§ **Try it**: Filter the material, keeping only lines with the word "权限控制".

§ **Data section**:
====================

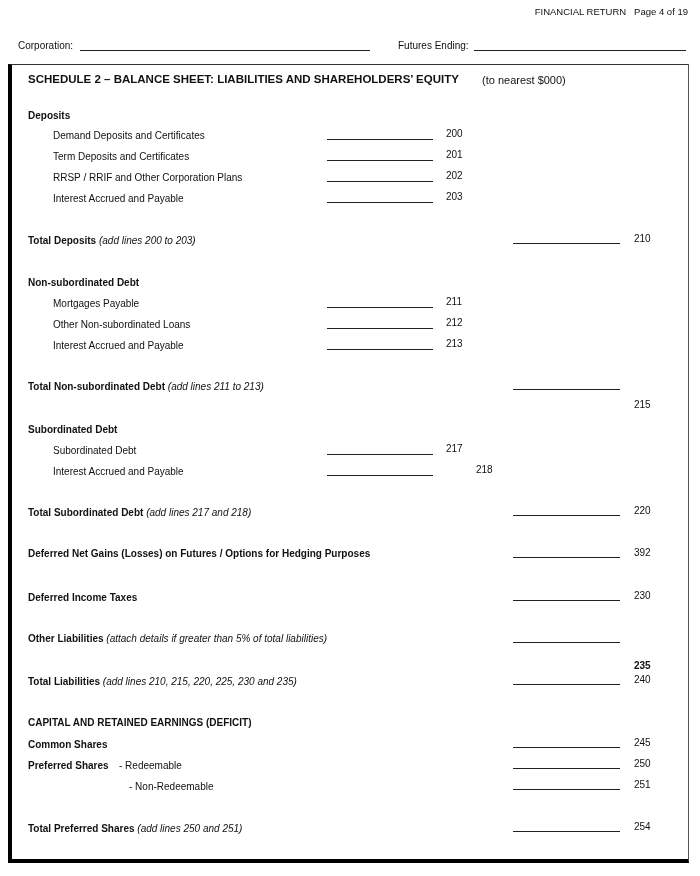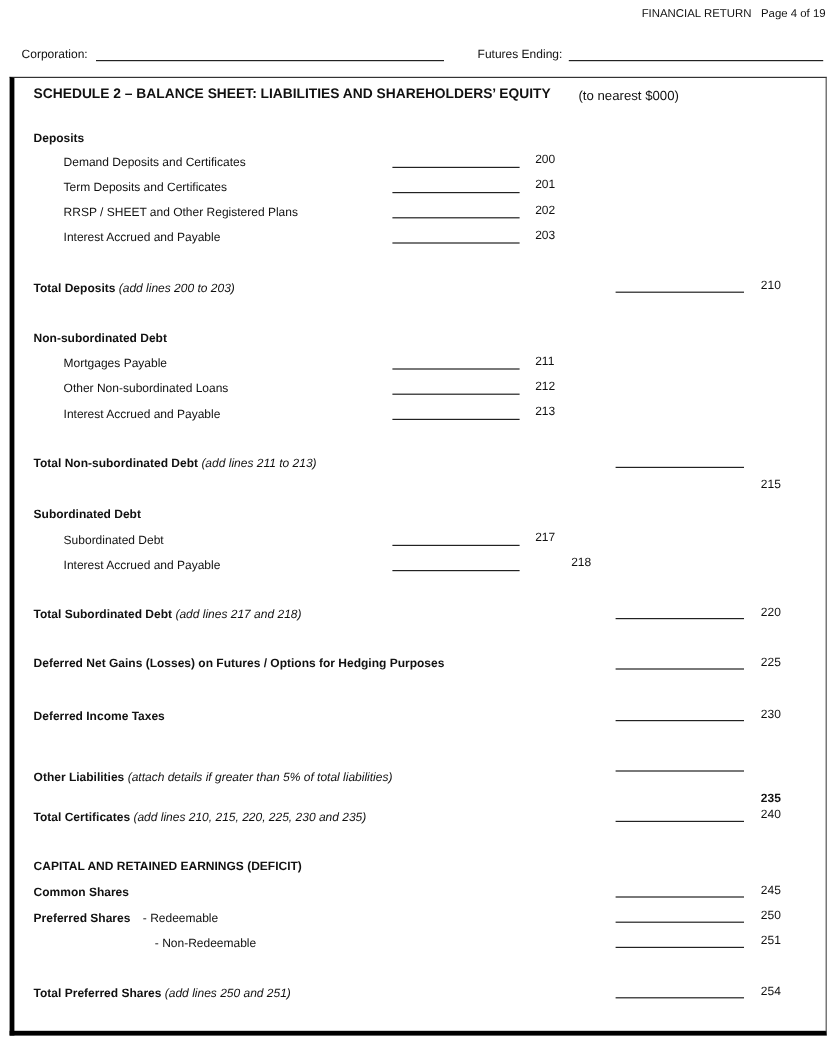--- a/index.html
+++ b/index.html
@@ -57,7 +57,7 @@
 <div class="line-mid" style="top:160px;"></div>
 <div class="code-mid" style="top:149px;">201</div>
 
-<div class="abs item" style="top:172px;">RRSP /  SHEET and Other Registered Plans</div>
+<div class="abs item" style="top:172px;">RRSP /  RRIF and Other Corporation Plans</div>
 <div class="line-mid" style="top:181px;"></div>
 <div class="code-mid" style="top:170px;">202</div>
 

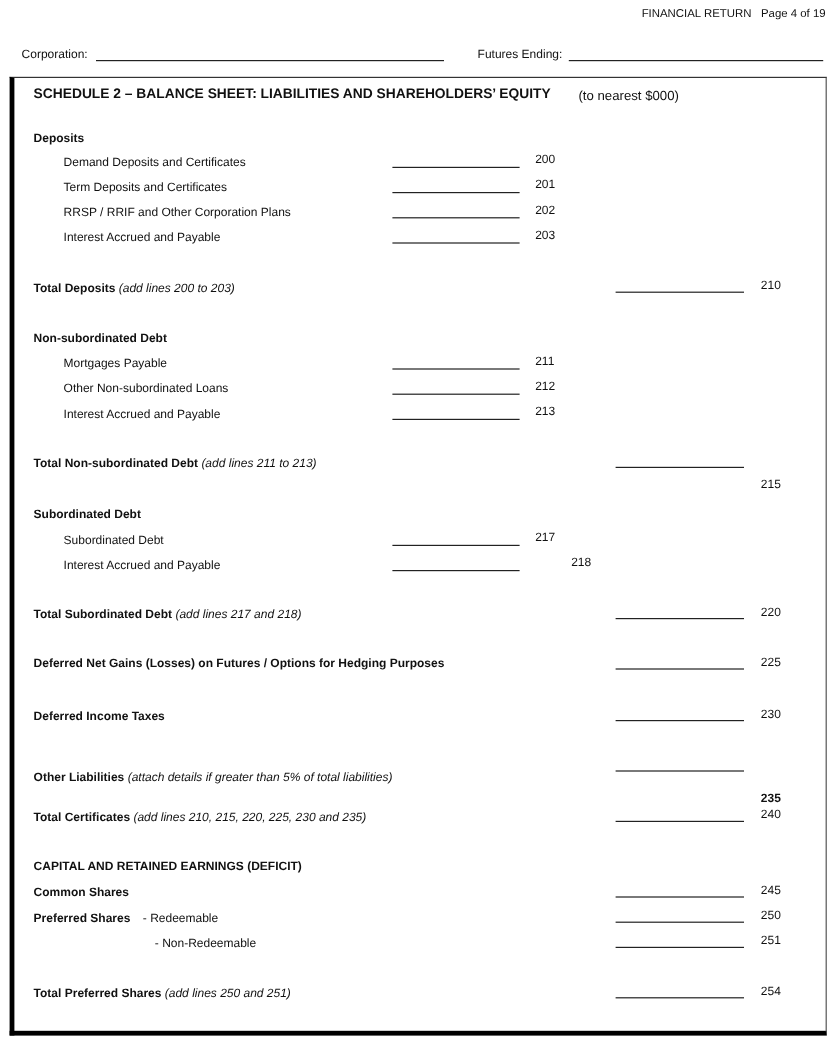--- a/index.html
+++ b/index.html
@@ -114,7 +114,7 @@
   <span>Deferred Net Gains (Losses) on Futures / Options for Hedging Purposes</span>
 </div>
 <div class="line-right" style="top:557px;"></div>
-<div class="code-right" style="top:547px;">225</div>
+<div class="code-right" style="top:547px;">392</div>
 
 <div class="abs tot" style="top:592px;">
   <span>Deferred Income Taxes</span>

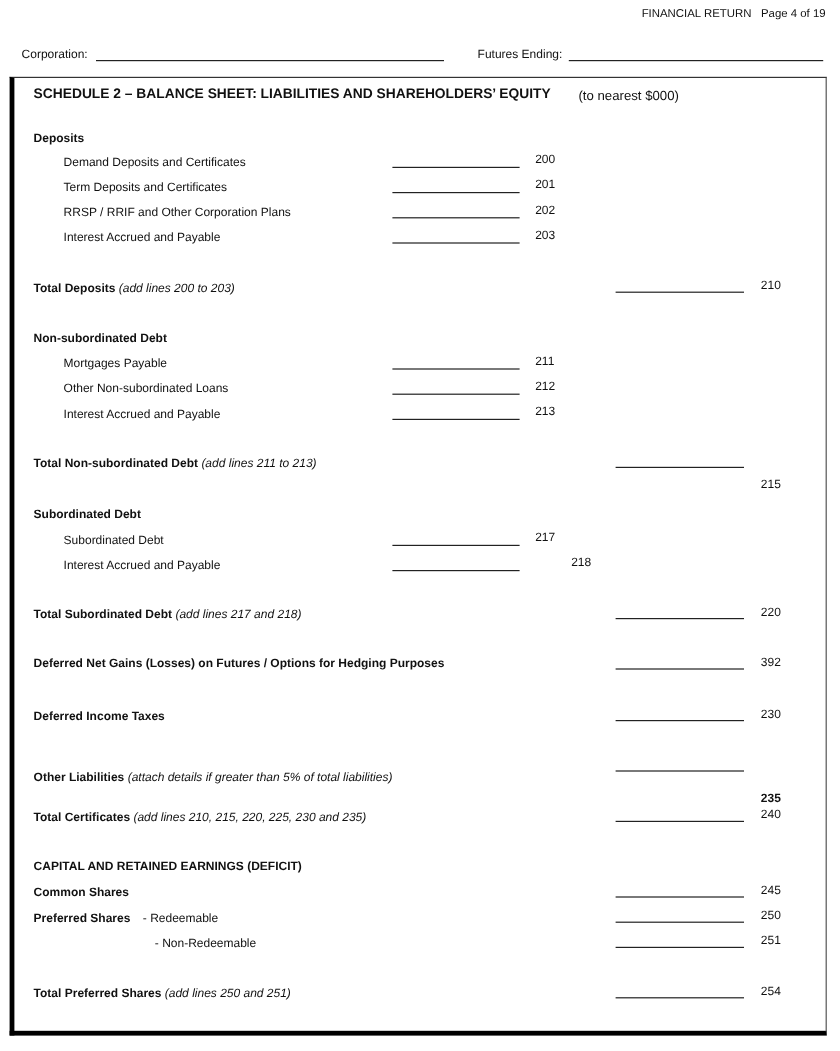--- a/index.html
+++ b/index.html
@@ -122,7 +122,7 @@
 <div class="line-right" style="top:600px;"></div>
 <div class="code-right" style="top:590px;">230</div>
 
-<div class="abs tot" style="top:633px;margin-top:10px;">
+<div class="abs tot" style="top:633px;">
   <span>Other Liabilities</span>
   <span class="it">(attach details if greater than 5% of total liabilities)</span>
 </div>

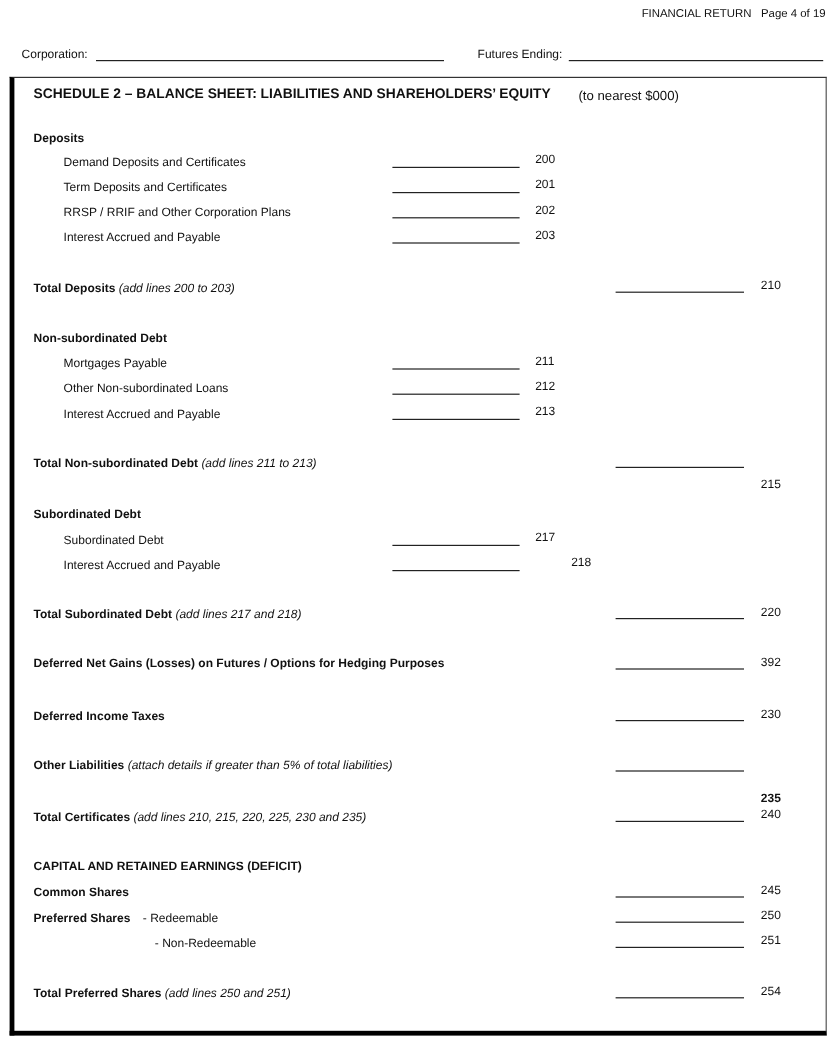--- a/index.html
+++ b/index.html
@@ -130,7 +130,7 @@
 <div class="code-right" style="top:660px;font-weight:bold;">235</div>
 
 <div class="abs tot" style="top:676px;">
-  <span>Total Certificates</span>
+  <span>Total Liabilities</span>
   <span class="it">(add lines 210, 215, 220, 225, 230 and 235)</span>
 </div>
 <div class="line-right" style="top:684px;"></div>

====================

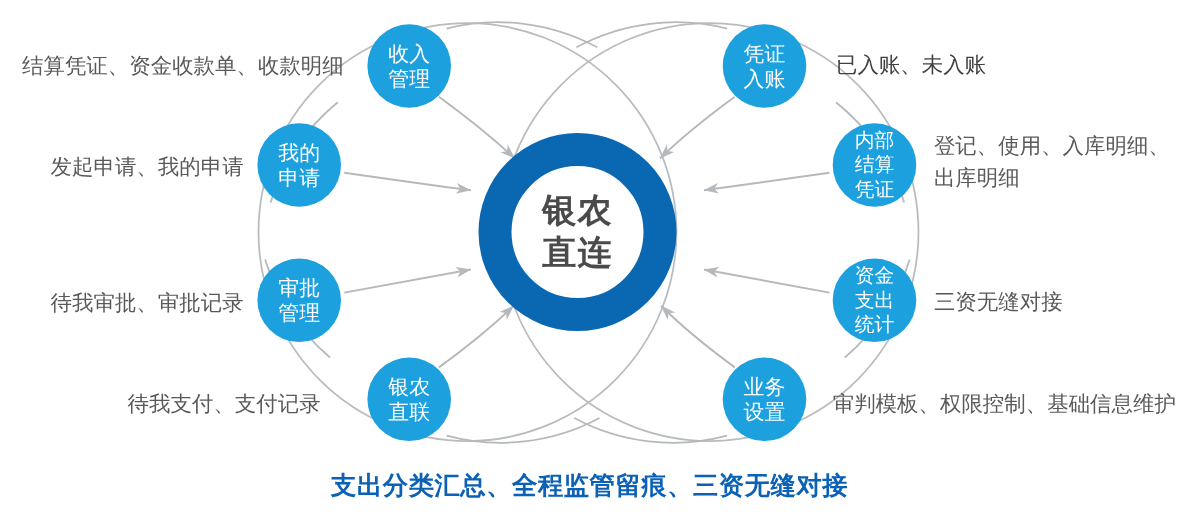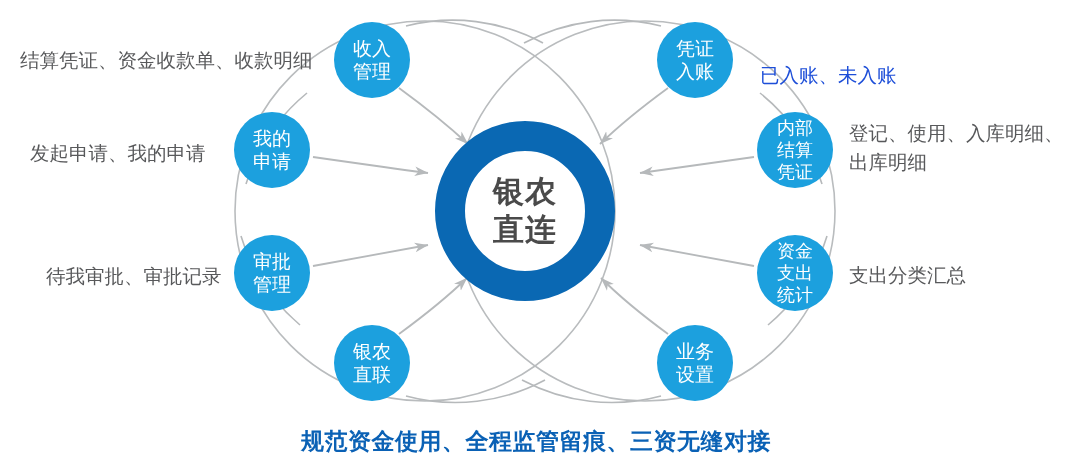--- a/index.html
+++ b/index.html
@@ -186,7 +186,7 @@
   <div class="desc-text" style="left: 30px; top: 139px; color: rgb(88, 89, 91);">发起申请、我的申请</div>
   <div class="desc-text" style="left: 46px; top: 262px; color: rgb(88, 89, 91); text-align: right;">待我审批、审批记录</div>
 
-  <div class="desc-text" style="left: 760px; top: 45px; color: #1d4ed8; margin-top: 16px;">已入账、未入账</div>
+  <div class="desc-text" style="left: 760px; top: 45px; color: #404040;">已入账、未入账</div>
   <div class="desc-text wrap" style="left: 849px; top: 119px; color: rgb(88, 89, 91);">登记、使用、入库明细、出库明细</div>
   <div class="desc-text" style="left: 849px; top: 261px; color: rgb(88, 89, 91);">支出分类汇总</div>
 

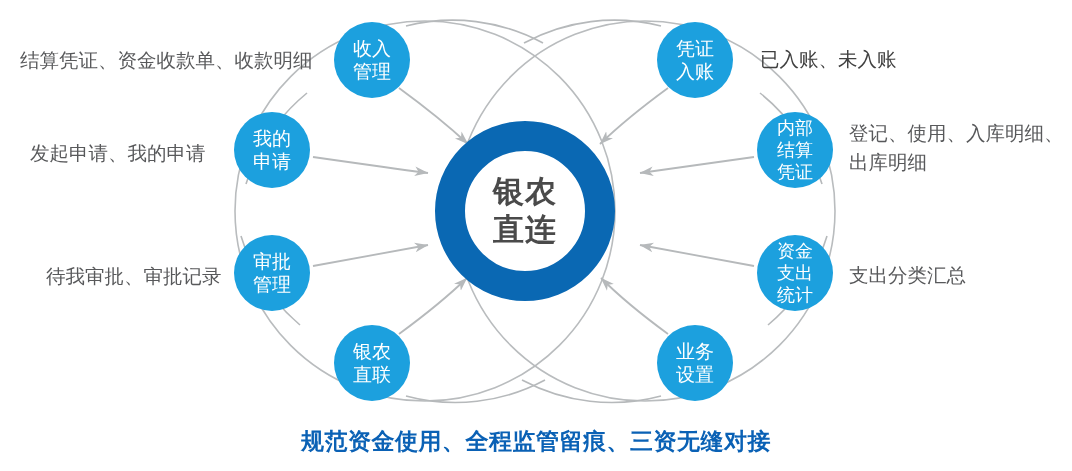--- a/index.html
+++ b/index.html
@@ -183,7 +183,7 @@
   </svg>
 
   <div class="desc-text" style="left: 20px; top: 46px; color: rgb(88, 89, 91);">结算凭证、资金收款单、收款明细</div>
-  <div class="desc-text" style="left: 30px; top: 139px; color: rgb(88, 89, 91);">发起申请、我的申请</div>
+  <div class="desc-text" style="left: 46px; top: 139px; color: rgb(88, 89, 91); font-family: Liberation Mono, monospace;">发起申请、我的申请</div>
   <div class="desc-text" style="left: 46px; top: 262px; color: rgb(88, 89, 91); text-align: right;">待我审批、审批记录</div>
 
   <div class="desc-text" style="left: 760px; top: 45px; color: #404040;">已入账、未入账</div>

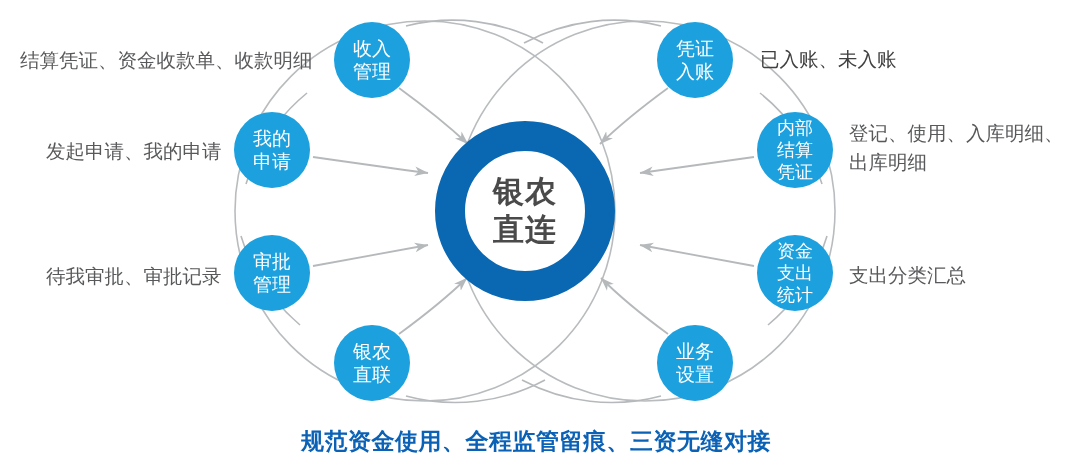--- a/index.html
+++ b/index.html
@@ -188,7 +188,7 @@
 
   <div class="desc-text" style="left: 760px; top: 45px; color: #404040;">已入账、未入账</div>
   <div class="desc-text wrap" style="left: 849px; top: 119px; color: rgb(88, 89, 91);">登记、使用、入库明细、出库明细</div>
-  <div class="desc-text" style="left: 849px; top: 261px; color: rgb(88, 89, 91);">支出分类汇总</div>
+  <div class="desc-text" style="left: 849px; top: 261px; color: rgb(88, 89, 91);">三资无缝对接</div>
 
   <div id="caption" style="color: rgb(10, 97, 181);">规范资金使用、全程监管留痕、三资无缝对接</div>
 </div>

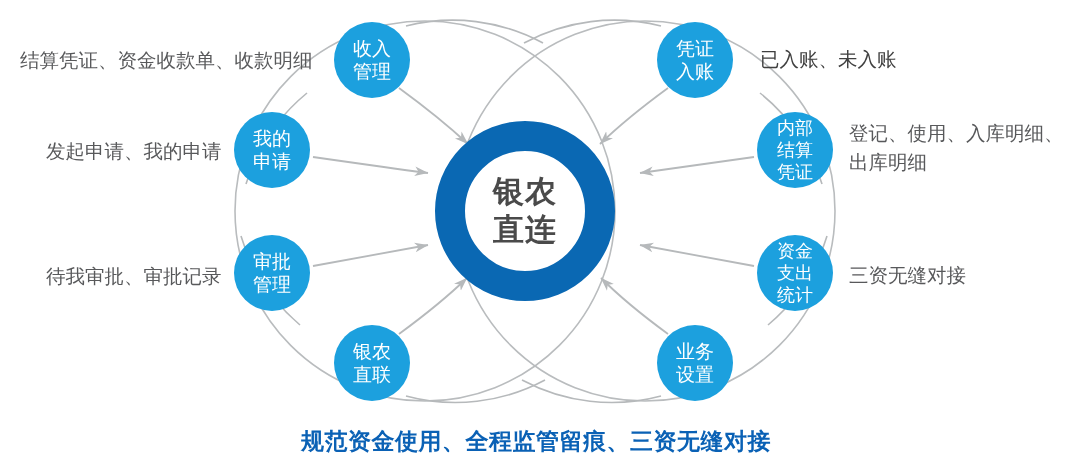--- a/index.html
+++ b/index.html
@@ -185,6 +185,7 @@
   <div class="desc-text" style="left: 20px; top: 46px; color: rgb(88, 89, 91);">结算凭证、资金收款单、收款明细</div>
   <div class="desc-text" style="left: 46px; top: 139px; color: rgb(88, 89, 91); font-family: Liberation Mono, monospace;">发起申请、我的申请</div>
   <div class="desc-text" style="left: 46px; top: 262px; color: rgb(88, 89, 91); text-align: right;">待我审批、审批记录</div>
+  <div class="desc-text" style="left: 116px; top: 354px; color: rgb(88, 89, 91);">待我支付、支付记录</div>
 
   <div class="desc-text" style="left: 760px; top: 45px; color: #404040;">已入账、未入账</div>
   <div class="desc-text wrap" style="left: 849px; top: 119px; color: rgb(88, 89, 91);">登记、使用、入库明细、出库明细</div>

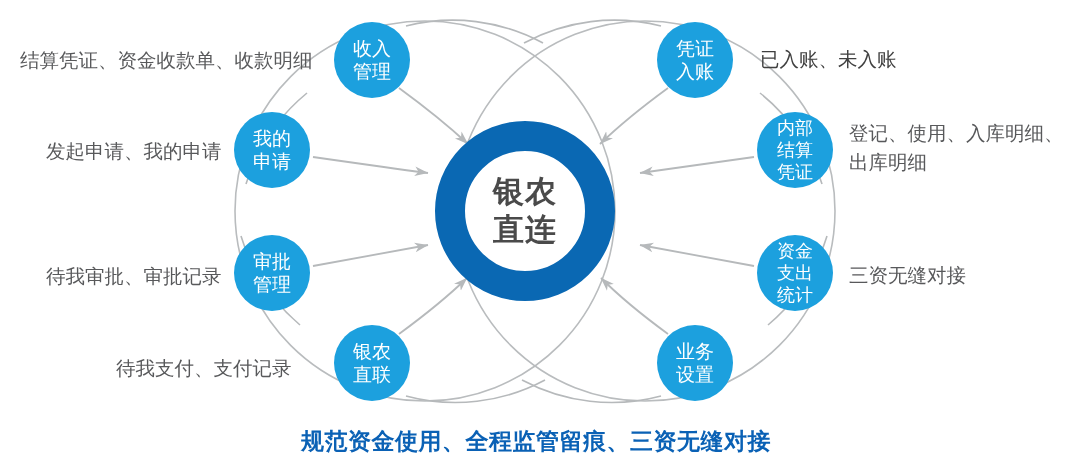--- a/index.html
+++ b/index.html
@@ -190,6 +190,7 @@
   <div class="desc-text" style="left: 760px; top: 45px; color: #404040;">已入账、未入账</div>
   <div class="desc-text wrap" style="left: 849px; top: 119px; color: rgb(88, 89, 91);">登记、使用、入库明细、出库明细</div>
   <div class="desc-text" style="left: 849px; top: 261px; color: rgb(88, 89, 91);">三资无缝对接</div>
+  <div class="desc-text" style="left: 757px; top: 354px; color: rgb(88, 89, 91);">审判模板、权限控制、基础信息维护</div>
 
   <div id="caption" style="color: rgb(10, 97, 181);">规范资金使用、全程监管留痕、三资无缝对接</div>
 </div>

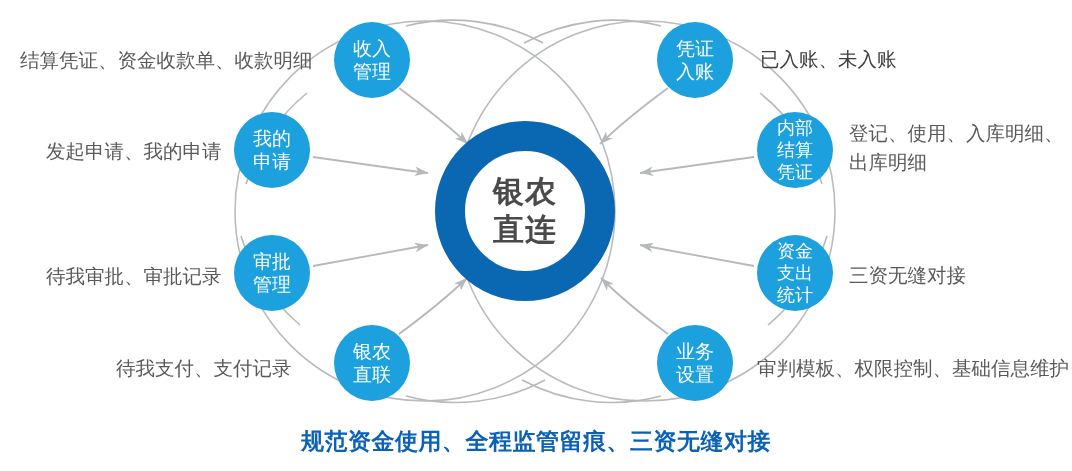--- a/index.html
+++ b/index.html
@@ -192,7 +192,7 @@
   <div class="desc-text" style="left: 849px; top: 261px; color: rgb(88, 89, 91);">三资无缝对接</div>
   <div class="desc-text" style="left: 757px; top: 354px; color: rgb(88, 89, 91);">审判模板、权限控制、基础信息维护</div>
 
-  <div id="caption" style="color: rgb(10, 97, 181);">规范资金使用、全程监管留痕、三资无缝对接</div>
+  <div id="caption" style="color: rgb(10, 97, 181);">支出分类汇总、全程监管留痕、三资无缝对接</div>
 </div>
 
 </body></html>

====================

§ **Result**:
+  <div class="desc-text" style="left: 757px; top: 354px; color: rgb(88, 89, 91);">审判模板、权限控制、基础信息维护</div>
   <div class="desc-text" style="left: 757px; top: 354px; color: rgb(88, 89, 91);">审判模板、权限控制、基础信息维护</div>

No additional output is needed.